Genome-wide association study – exploring correlations between allelic frequencies and colour morphs
Because population stratification is known to be a confounding factor in genome-wide association studies, we tested for the existence of population clusters in our dataset with a PCA performed in SNPrelate and a discriminant analyses of principal components (DAPC) in R’s package adegenet (Jombart, 2008). We searched for the likely number of clusters with the function find.clusters and chose the likely number of K according to Bayesian Information Criteria (BIC). The two main linear discriminants, i.e., explaining most the largest amount of variation due to putative population structure, were used as covariates in downstream genome-wide association analyses (GWAS). Three approaches were employed to detect associations between colour (binary phenotype eithergrey or brown ) and underlying genetic variation among RADtags. We used three separate techniques also to assess the robustness of each technique in the dataset and to identify concordance between techniques. First, we utilized Plink2’s (Chang et al., 2015) generalized linear model logistic-Firth hybrid regression while after applying the following filters to the SNP dataset: Hardy-Weinberg Equilibrium = p-value < 1E-6; minor allelic frequency = 0.05; SNP presence = 80%; and r2 = 0.1 for pairwise linkage-disequilibrium.

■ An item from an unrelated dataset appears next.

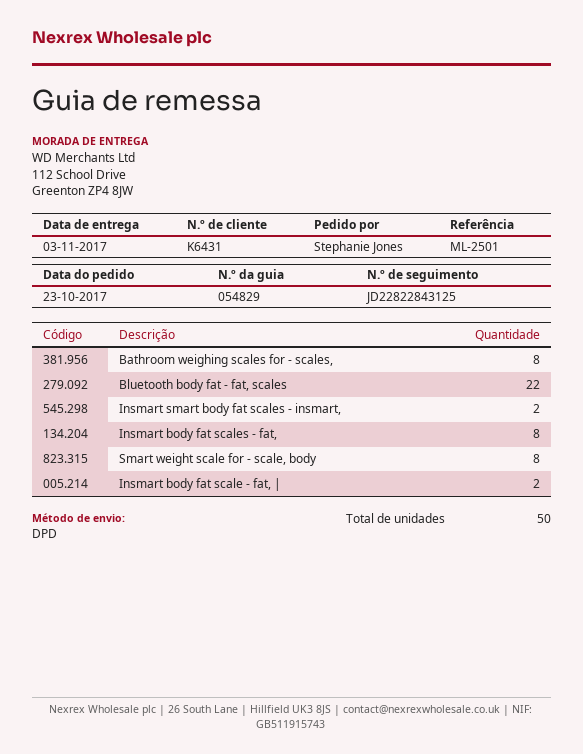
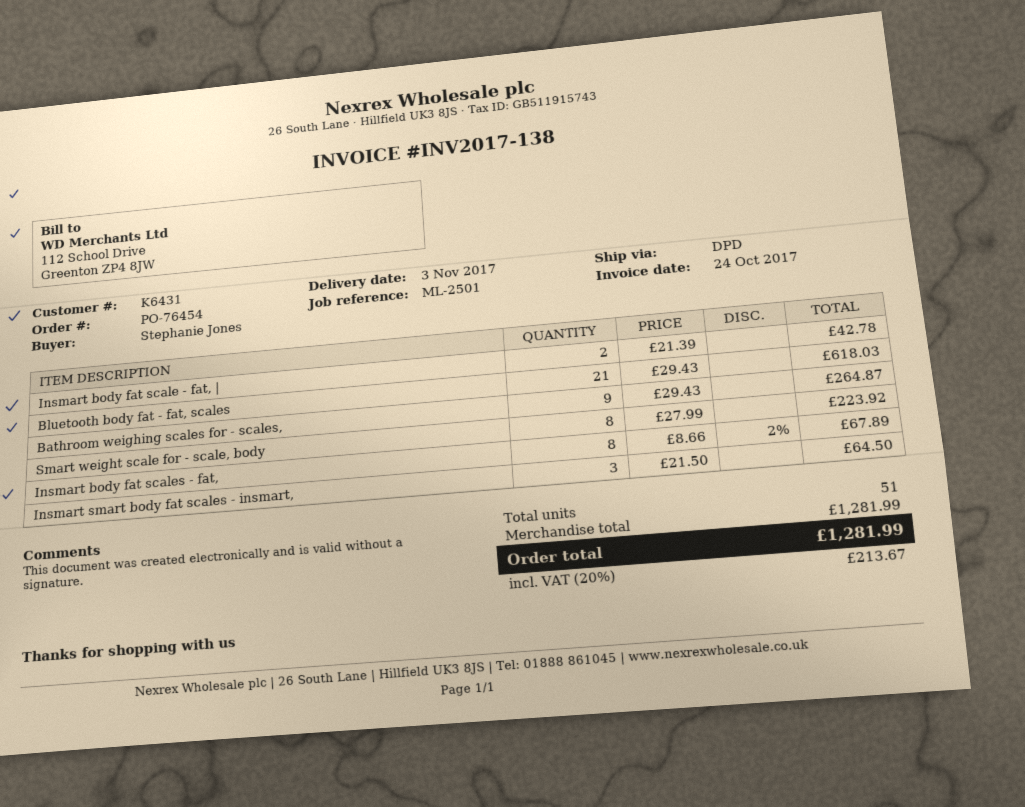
Bathroom weighing scales for - scales,: 8 -> 9
Bluetooth body fat - fat, scales: 22 -> 21
Insmart smart body fat scales - insmart,: 2 -> 3
total quantity: 50 -> 51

We then utilized GEMMA (Zhou & Stephens, 2012) with the following filters: SNP presence = 5%, minor allelic frequency = 0.05, Hardy-Weinberg Equilibrium = 0.001. Family structure and/or pedigree was considered by calculating and incorporating a relationship matrix with centered genotypic variance. In GEMMA, associations between SNPs and covariates were inspected with a univariate linear mixed model with one intercept and two covariates corresponding to linear discriminants obtained with DAPC The p-values to consider associations as significant or suggestive were defined by correcting for multiple comparisons according to the number of utilized SNPs following Guo et al. (2017). Specifically, the thresholds (log(p) ) defined for suggestive and significant associations corrected for the number of input loci ranged between 3.65 and 4.95 for the 4755 loci utilized in PLINK’s GLM after filtering and between 4.10 and 5.40 for the 12673 loci utilized in GEMMA.
Lastly, we also used the R package wtest to further explore allele-allele interactions (Sun et al., 2019). Wtest is based on its namesake, the W-test (Wang et al., 2016), developed for post-hoc exploration of epistatic interactions.